ÉCOLE

«Les notes ne valaient vraiment pas une guerre!»

Par Laurence Bézaguet le 27.12.2008 à 00:00

Directeur de l’enseignement primaire, Didier Salamin prend sa retraite après 36 ans passés à l’Instruction publique. Rencontre.

 Enseignant, inspecteur, directeur du Service de la scolarité et, enfin, directeur général du primaire: entré au Département de l’instruction publique en 1972, Didier Salamin a gravi tous les échelons avec appétit. Ce Valaisan de 65 ans, amoureux des hauts sommets, ne poursuivra toutefois pas sa belle ascension. La trêve de fin d’année va en effet se transformer en vacances éternelles pour celui qui a assisté à tant de bouleversements au sein de l’école primaire. «Les enseignants ont changé de métier», considère même Didier ­Salamin, à l’heure de vider ses étagères et de décrocher ses tableaux de Hodler…

Toute une vie passée à l’école, ça use un homme?
Je n’ai pas l’impression d’avoir perdu de l’énergie durant ce long parcours. J’avais des ­convictions à la base et une certaine vision du rapport avec l’enfant. Ça aide! Les élèves en difficulté, l’équité de traitement, l’égalité des chances, l’insertion, l’organisationnel… Tout le ferment de l’action.

En quarante ans de carrière, quels ont été les plus grands changements observés?
Les enseignants ont changé de métier. Inscrits dans le mouvement en cours, ils ne sont plus seuls avec les enfants. Leur pratique professionnelle est liée à la recherche de cohérence avec l’harmonisation scolaire romande et suisse que vient du reste de voter le Grand Conseil. Cela recouvre notamment les horaires et les parcours des écoliers. Les enseignants sont aussi au cœur d’une évolution sociale où les partenaires de l’école, surtout les parents, ont pris une place essentielle.

Une évolution positive?
A condition que cette mouvance ne sonne le glas de l’autorité pédagogique et morale des enseignants, c’est même une évolution remarquable. Mais une évolution qui reste perfectible, car les familles de certaines catégories sociales ont encore de la peine à s’investir dans l’école. Les milieux les plus aisés restent les partenaires les plus actifs. Le Groupement des associations de parents d’élèves se bat pour que tous puissent faire entendre leur voix.

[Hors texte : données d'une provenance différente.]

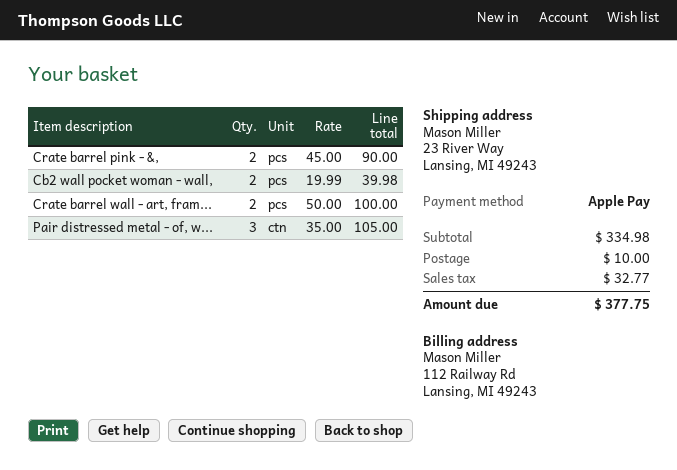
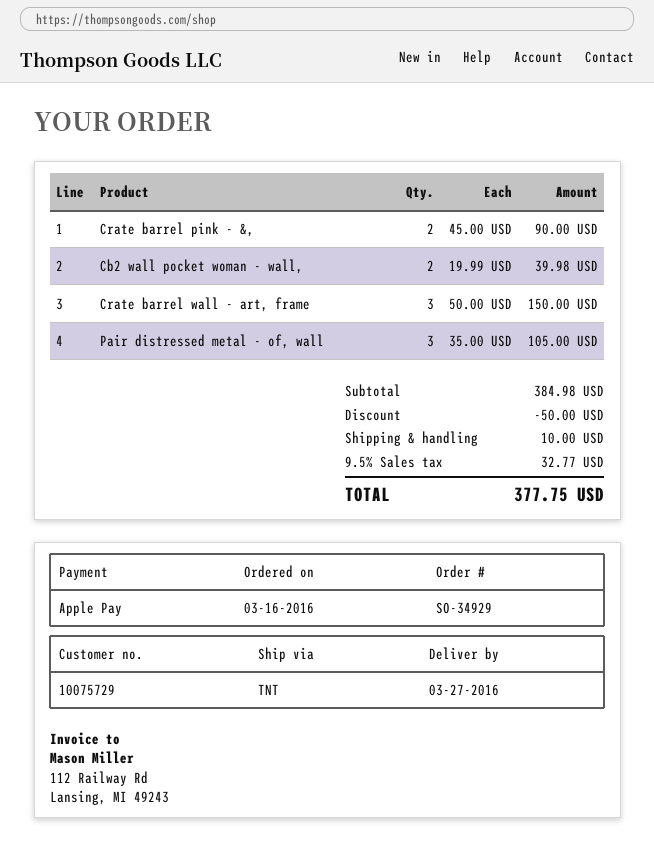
Crate barrel wall - art, fram...: 2 x 50.00 = 100.00 -> 3 x 50.00 = 150.00
subtotal: 334.98 -> 384.98
discount: none -> 50.00

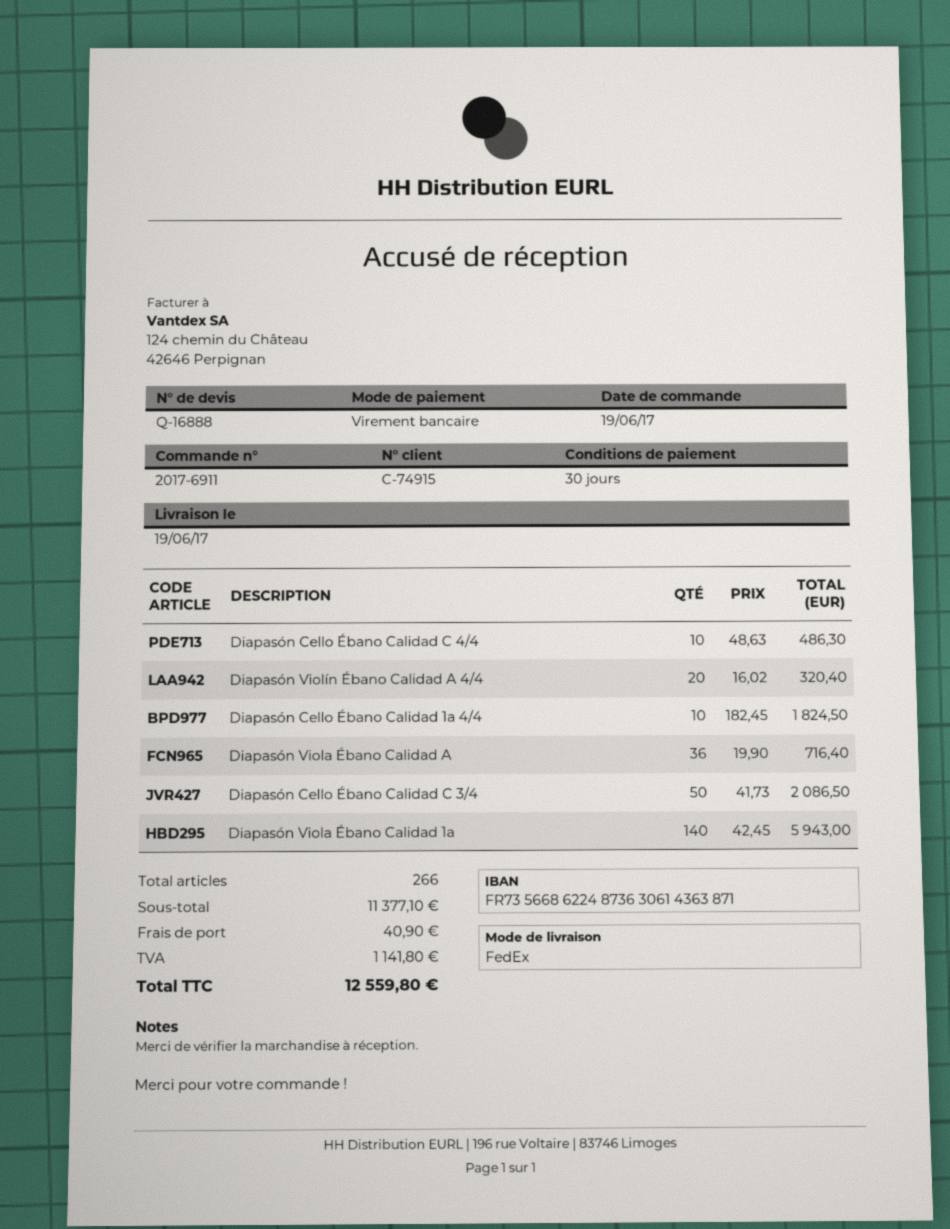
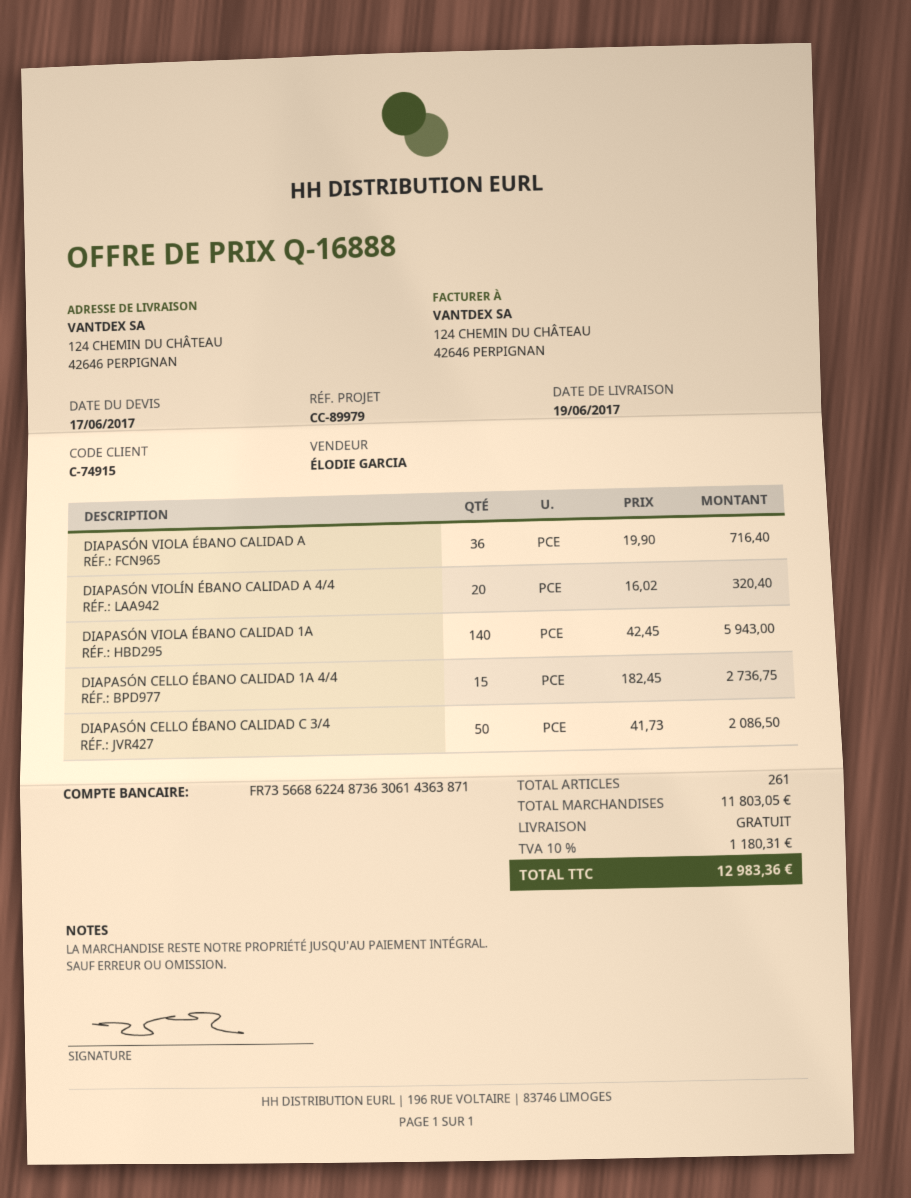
Diapasón Cello Ébano Calidad C 4/4: 10 x 48.63 = 486.30 -> none
Diapasón Cello Ébano Calidad 1a 4/4: 10 x 182.45 = 1824.50 -> 15 x 182.45 = 2736.75
total quantity: 266 -> 261
subtotal: 11377.10 -> 11803.05
shipping: 40.90 -> 0.00
tax: 1141.80 -> 1180.31
total: 12559.80 -> 12983.36

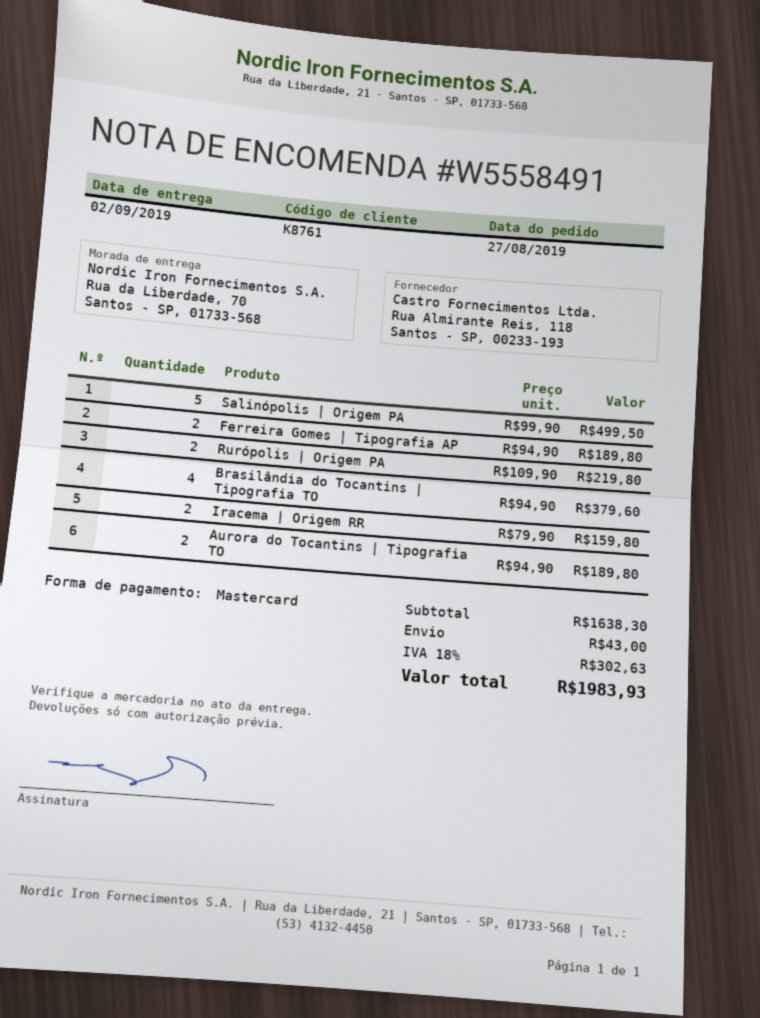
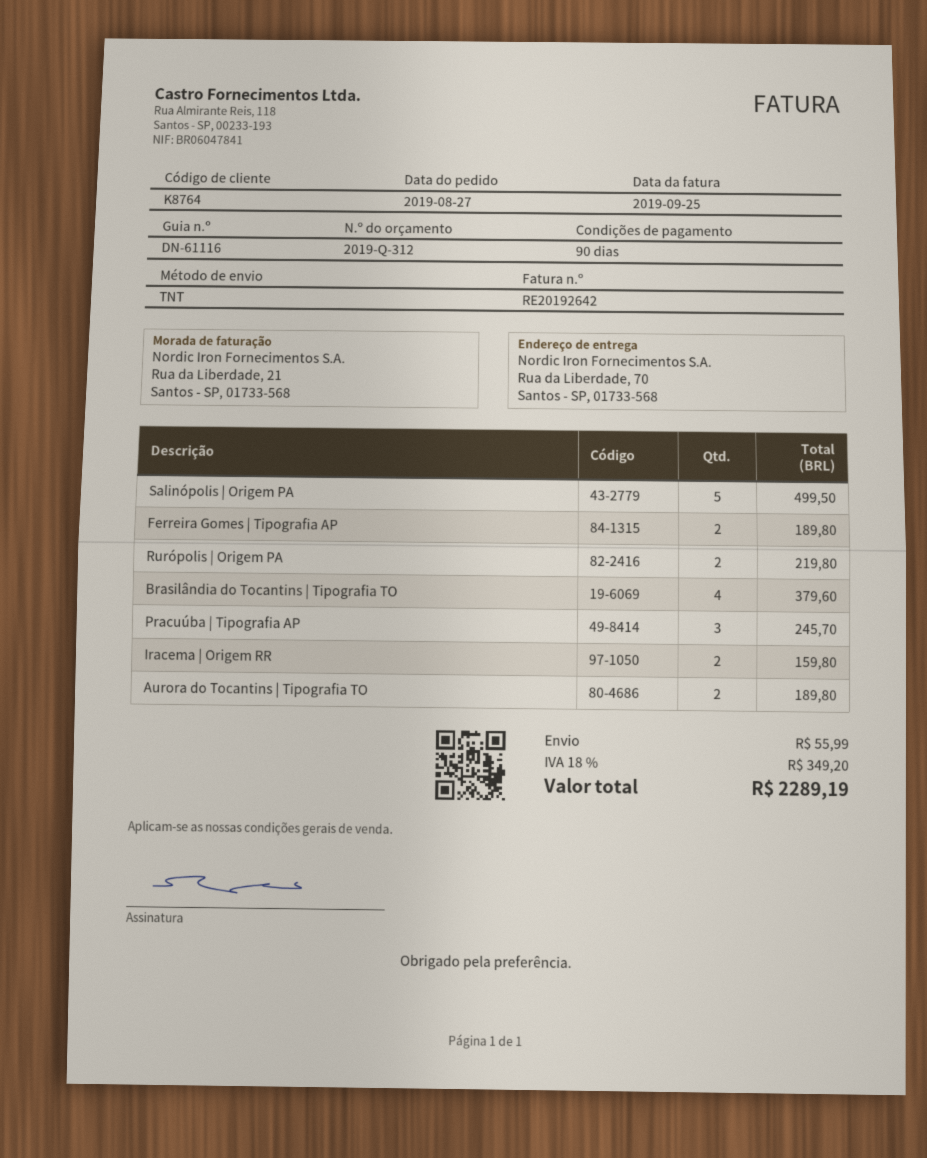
customer number: K8761 -> K8764
Pracuúba | Tipografia AP: none -> 3 for 245.70
shipping: 43.00 -> 55.99
tax: 18% = 302.63 -> 18% = 349.20
total: 1983.93 -> 2289.19

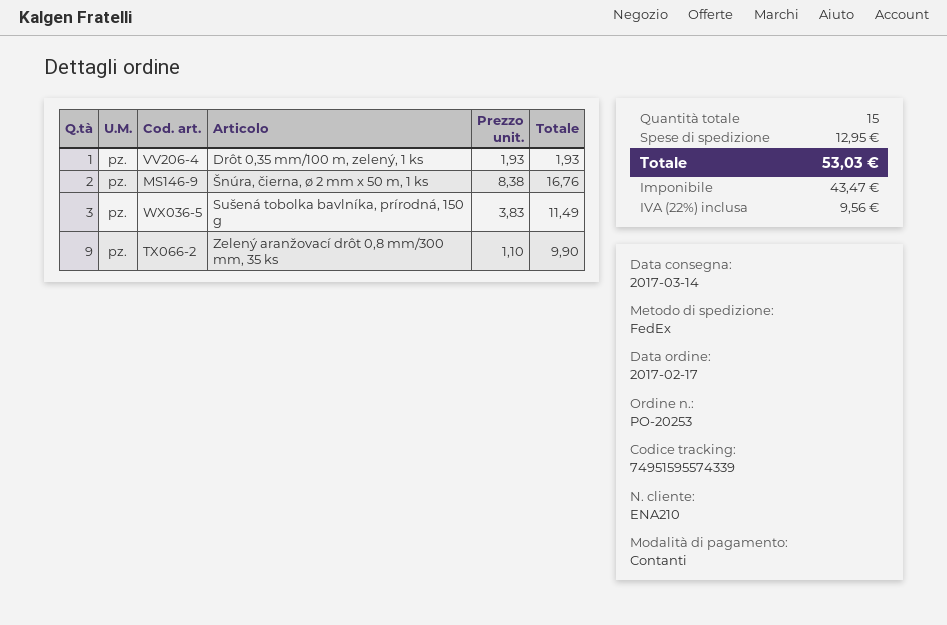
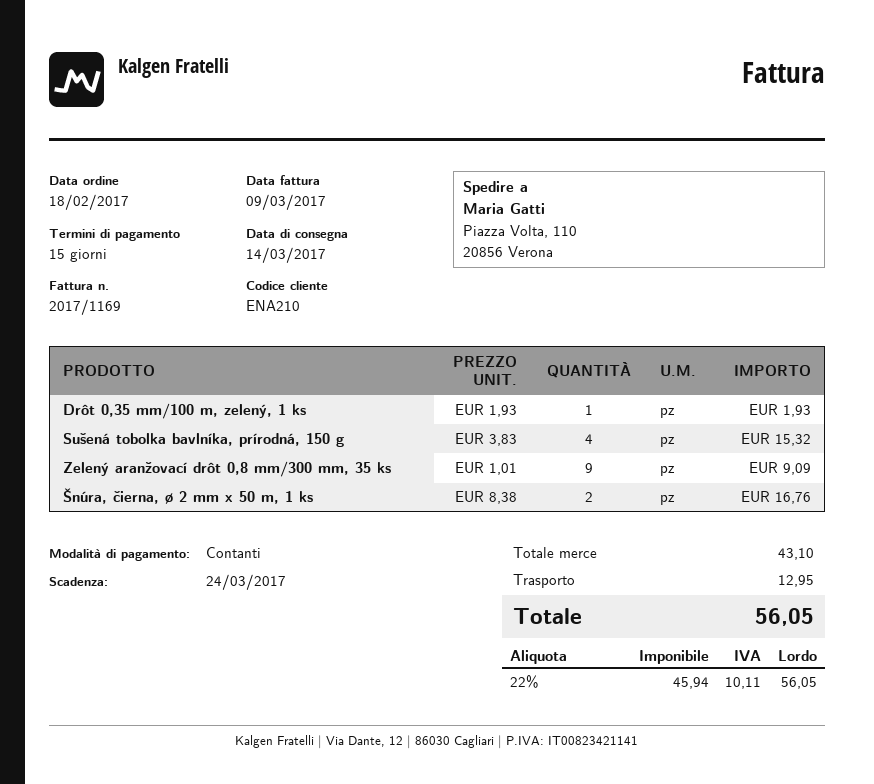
order date: 2017-02-17 -> 2017-02-18
Sušená tobolka bavlníka, prírodná, 150 g: 3 x 3.83 = 11.49 -> 4 x 3.83 = 15.32
Zelený aranžovací drôt 0,8 mm/300 mm, 35 ks: 9 x 1.10 = 9.90 -> 9 x 1.01 = 9.09
net: 43.47 -> 45.94
tax: 22% = 9.56 -> 22% = 10.11
total: 53.03 -> 56.05

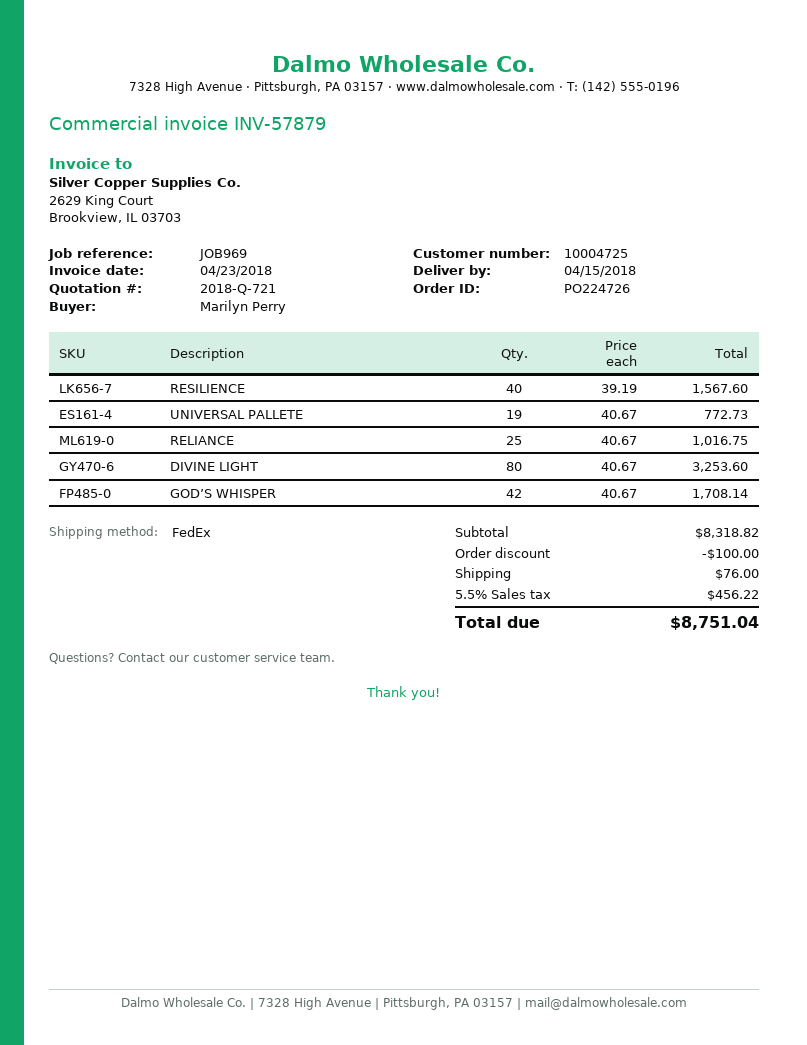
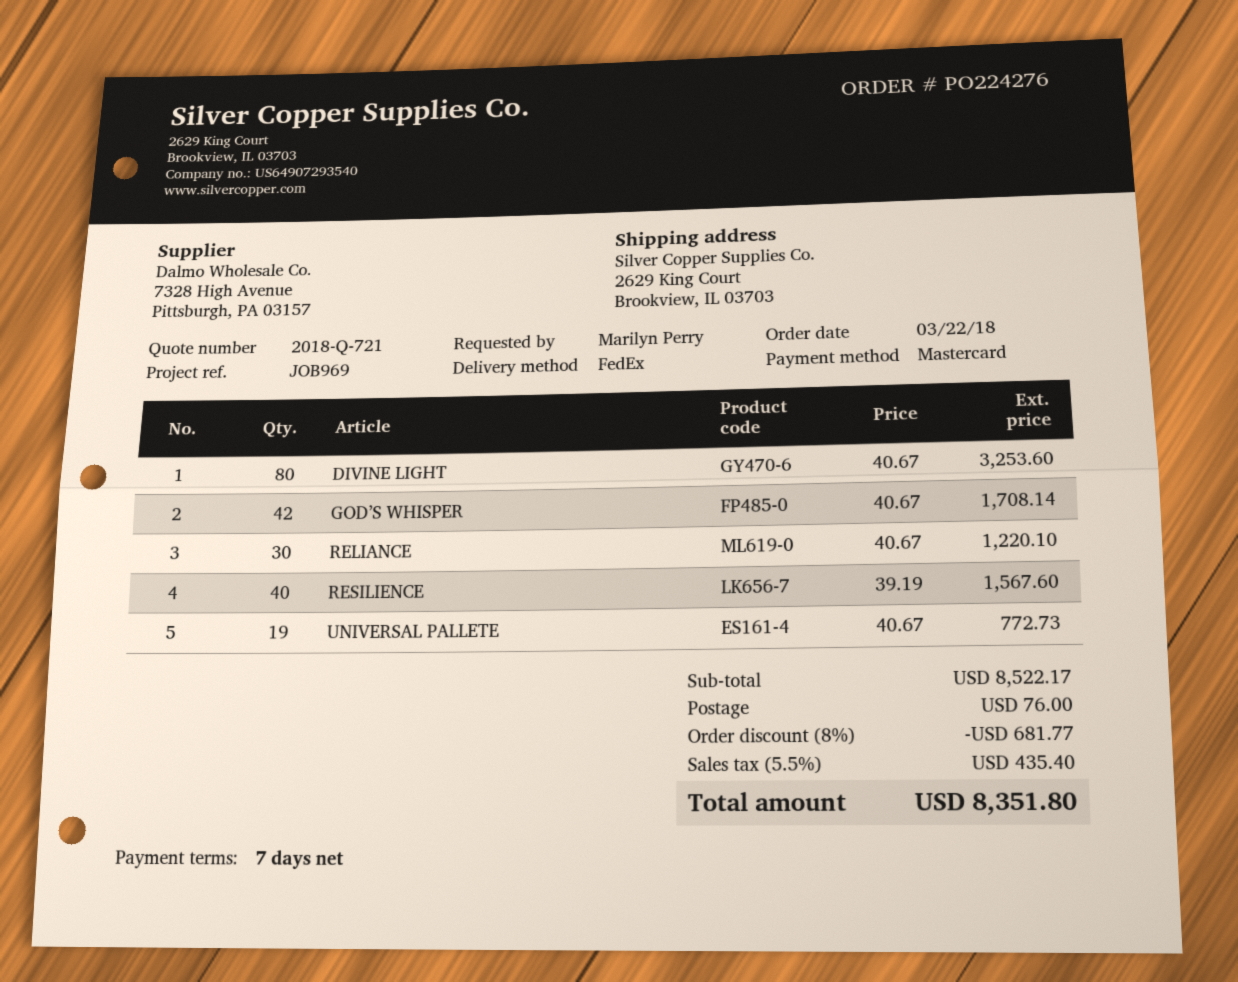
order number: PO224726 -> PO224276
RELIANCE: 25 x 40.67 = 1016.75 -> 30 x 40.67 = 1220.10
subtotal: 8318.82 -> 8522.17
discount: 100.00 -> 681.77
tax: 5.5% = 456.22 -> 5.5% = 435.40
total: 8751.04 -> 8351.80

Les conseils d’établissement devraient favoriser cet objectif…
Les indices dont nous disposons montrent que les parents s’intéressent à ce nouveau partenariat local. Nous avons déjà beaucoup de candidats pour les premières élections en février.

Votre meilleur souvenir?
Le soutien aux enfants des milieux défavorisés grâce à la mise en place du réseau d’enseignement prioritaire. Un engagement qui a permis de prendre à bras-le-corps les problèmes d’intégration des plus faibles.

Le moins bon souvenir?
Je me lève un matin, je vais au bureau en tant que directeur de la scolarité et j’apprends que les notes vont être supprimées. Le débat faisait rage chez nos voisins vaudois. Le voilà qui arrive chez nous. Cette décision, en rupture avec les attentes sociales, allait plomber tout un projet de façon définitive. La mort annoncée de la rénovation!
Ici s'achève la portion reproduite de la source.